Feature #17944
closedadd vocabulary validation to controller
100%
Description
Cf. https://doc.arvados.org/admin/workbench2-vocabulary.html
- When an Arvados object that has properties (collections, container_requests, groups, links) is created or updated, the API server will validate the properties contents. Properties are key-value pairs (property definitions are called “tags” in the vocabulary file)
- Property keys are checked against the standardized key identifiers defined in the vocabulary file. The key is also checked against the aliases (labels) for each tag. If a property key matches one of the aliases, the API server returns an error indicating that the client is required to use the standardized identifier for the key.

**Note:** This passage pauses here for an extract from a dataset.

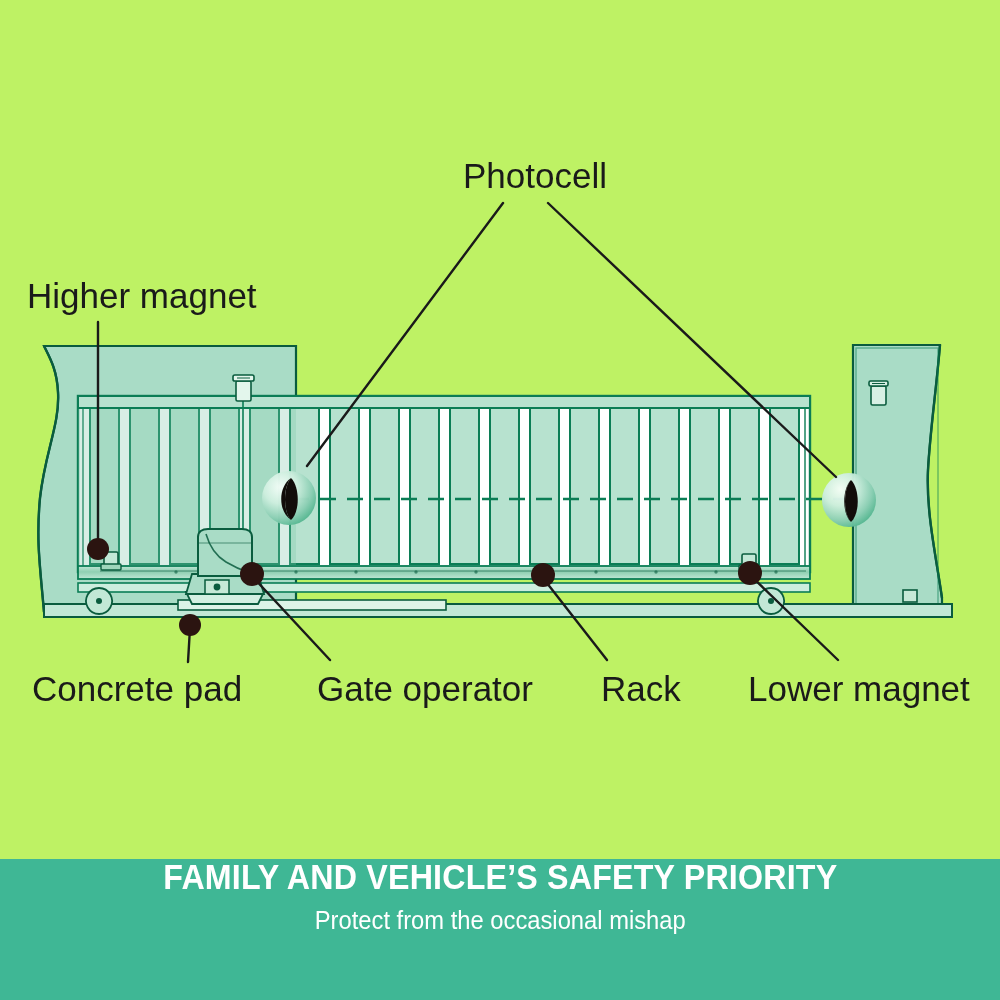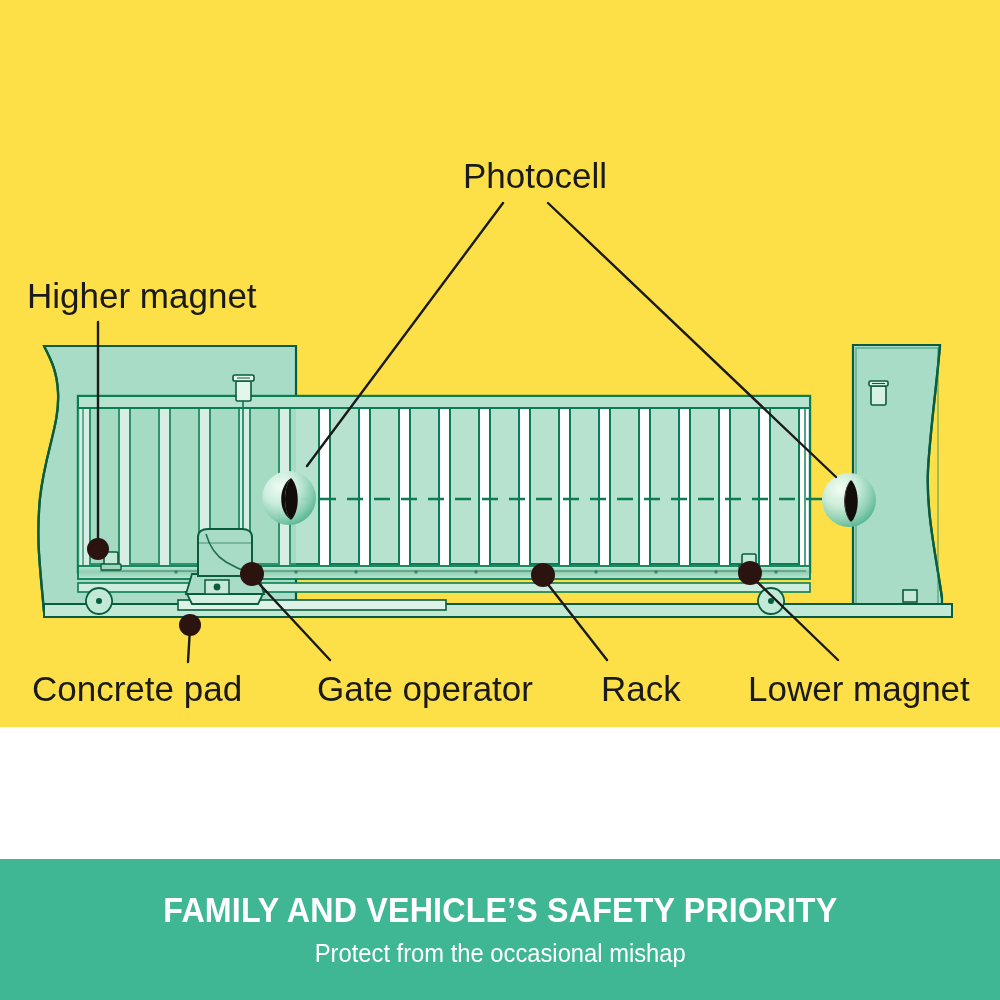"Photocell" #page { background: #fde047 -> #bef264; height: 727px -> 1000px }
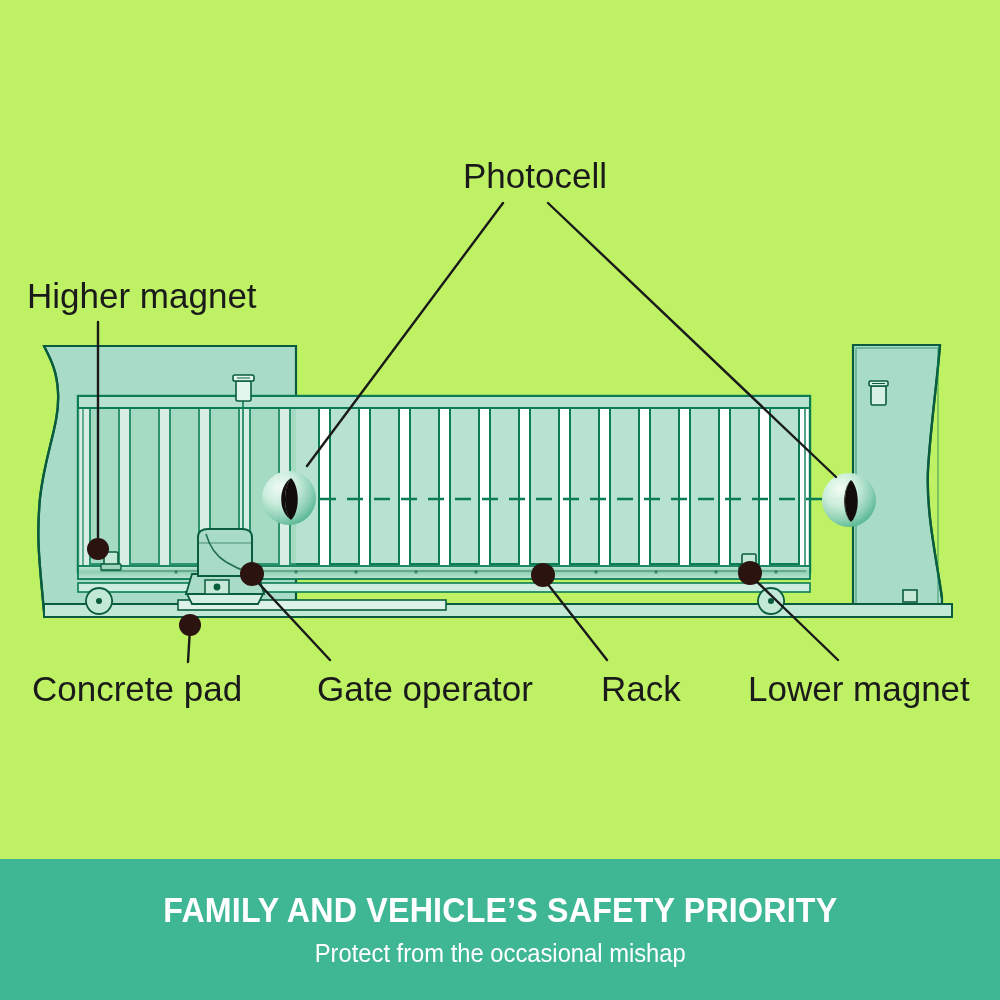"FAMILY AND VEHICLE’S SAFETY PRIORITY" #promo-banner { justify-content: center -> flex-start }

- The property value is checked that it is in the range of values for the tag as defined in the vocabulary file.
When “strict” is true, the value must be one of the standardized value identifiers listed for that tag. If it is not a standardized value identifier, the API server returns an error. It does not accept aliases, but if the provided value matches an alias, the error message should indicate as such. - When “strict” is false or undefined, the value must either be one of the standardized values listed for that tag, or it must be a value that is not listed in aliases. If the value is listed in aliases, it should return an error that the client is required to use the standardized identifier.
- When a value is rejected due to use of an alias and not the standardized value identifier, the error message should include what standardized value identifier was expected.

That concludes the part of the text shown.